- Nickname: "Jim"
- Born: May 22, 1829 Painesville, Ohio
- Died: January 12, 1867 (aged 37) Akron, Ohio
- Place of burial: Glendale Cemetery, Akron, Ohio
- Allegiance: United States of America Union
- Branch: United States Army Union Army
- Service years: 1861–1865
- Rank: Colonel brevet brigadier general
- Commands: Ford's Independent Company 2nd Colorado Volunteer Cavalry District of the Upper Arkansas
- Conflicts: American Civil War Battle of Glorieta Pass; Battle of Little Blue River; Battle of Westport; Battle of Mine Creek; Battle of Camden Point; Second Battle of Newtonia; ; American Indian Wars;

= James Hobart Ford =

James Hobart Ford (May 22, 1829 – January 12, 1867) was a Union colonel and brevet brigadier general during the American Civil War, notable for his contributions in the Trans-Mississippi Theater of the war.

==Early life==
James Hobart Ford was born in Painesville, Ohio, in 1829. His uncle was David Tod, U.S. Minister to Brazil and governor of Ohio during the Civil War. Much of Ford's early life is unclear, but sometime before 1861 he moved from Ohio to Colorado. He married in May 1850 to Arabella Stambaugh, daughter of John F. Stambaugh and Sara Beaver. They had 4 children, David Tod Ford, James R. Ford, John S. Ford and Sara Stambaugh Ford.

==Civil War==

===New Mexico===
Ford became involved in the Civil War when Confederate forces invaded New Mexico. Colonel Edward Canby called for reinforcements from the nearby Colorado Territory to help in the defense of New Mexico. The people of Colorado responded quickly and Ford took command of one company raised in Cañon City and was appointed captain on December 21, 1861. This company would be known as "Ford's Independent Company" even though it received an official designation as Company "A", 2nd Colorado Volunteer Infantry Regiment.

As Ford marched his company towards Fort Union, he absorbed a number of soldiers from the 1st and 4th New Mexico Volunteer Regiments. Upon his arrival at Fort Union, Ford's company was reassigned as Company "G" of the 4th New Mexico Volunteer Regiment. It is likely Ford and his men never styled themselves Company G, as they continued to function independently of either regiment.

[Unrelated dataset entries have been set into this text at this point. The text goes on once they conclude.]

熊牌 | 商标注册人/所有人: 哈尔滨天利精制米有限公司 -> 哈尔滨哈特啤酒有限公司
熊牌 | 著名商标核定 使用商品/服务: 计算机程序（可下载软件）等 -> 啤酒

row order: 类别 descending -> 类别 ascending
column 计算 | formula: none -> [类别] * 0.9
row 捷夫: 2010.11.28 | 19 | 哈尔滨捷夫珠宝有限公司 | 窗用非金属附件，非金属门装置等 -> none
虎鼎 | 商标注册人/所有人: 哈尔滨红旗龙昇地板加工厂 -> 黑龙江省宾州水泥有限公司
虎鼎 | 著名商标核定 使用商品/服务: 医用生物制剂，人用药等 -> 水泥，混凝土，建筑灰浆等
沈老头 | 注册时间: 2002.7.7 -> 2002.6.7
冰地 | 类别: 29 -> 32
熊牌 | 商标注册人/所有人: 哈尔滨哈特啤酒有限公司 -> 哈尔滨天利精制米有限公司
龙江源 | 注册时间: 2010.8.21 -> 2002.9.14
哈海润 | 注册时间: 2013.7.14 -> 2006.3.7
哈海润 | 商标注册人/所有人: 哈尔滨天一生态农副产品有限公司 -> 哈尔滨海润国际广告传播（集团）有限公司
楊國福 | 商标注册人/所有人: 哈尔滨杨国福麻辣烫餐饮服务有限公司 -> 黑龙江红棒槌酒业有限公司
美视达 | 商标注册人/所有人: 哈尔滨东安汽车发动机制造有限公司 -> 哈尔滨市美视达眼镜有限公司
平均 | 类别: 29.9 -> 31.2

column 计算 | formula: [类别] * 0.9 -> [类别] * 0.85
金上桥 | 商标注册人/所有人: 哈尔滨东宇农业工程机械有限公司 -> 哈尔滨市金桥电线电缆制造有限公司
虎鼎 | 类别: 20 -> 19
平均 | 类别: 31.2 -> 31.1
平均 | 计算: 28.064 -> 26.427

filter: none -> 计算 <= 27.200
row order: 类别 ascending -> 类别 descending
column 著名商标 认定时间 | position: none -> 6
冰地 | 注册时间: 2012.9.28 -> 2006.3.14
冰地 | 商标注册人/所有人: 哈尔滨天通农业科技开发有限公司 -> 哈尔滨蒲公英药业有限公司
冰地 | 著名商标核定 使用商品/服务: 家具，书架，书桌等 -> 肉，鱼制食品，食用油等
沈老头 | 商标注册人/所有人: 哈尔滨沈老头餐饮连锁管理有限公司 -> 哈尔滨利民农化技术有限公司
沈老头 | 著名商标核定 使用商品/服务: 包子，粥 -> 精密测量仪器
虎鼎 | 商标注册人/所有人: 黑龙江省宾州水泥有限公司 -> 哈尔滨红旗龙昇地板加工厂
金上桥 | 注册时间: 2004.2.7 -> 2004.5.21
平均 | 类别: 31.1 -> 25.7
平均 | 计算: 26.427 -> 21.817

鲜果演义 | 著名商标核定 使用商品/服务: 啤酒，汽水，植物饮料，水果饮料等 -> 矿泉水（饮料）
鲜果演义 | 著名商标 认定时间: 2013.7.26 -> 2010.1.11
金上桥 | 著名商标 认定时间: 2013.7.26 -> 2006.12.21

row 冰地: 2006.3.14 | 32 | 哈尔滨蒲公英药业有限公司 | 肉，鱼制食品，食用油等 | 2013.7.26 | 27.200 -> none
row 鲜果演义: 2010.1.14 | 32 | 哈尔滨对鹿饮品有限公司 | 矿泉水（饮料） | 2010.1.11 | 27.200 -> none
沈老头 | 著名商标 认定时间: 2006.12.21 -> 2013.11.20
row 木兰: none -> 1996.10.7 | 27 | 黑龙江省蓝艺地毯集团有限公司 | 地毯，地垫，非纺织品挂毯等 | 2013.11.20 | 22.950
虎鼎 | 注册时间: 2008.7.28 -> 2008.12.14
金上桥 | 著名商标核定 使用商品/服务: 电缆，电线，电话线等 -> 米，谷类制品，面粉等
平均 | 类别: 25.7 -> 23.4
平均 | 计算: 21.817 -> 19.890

Colonel John P. Slough, another Coloradan, arrived at Fort Union and took command of the Union forces there. Slough planned an advance against the approaching Confederate army, assigning Ford and his company to Maj. John M. Chivington's flanking column. In the ensuing Battle of Glorieta Pass, Ford participated in the action near Johnson's Ranch, which captured the Confederate supply train.

===Kansas-Missouri===
On November 1, 1862, Ford was promoted to major of the 2nd Colorado Infantry. In October 1862 the 2nd Colorado and 3rd Colorado Infantry Regiments were consolidated to form the 2nd Colorado Cavalry and on November 5, 1863, Ford was appointed colonel. For much of the war Colonel Ford was stationed in Missouri operating against bushwackers along the Kansas-Missouri border.

===Price's Missouri raid===
In October 1864, Confederate General Sterling Price led a raid into Missouri. General Samuel R. Curtis, commander of the Department of Kansas, began assembling Union forces to oppose Price. Colonel Ford was placed in command of the 4th Brigade in James G. Blunt's 1st Division of Curtis' newly formed Army of the Border. Ford led his brigade into action at the Battle of Little Blue River. His brigade then held the left flank of the Union Army at the Battle of Westport and was heavily engaged in the fighting along Brush Creek. Blunt used Ford's and Colonel Charles R. Jennison's brigades to lead the Federal assault. After the Confederate defeat at Westport, Ford took part in the Federal pursuit, fighting in the battles of Mine Creek and Newtonia.

===Later service and death===
On December 12, 1864, President Abraham Lincoln nominated Ford for appointment to the grade of brevet brigadier general of volunteers, to rank from December 10, 1864, and the United States Senate confirmed the appointment on February 14, 1865. He commanded the District of the Upper Arkansas for the remainder of the war conducting operations against Native Americans from Fort Larned.

Ford was discharged from the Union army on July 19, 1865. Shortly after the end of the war, he returned to Ohio where he died on January 12, 1867, in Akron.

Ford County, Kansas was named in his honor.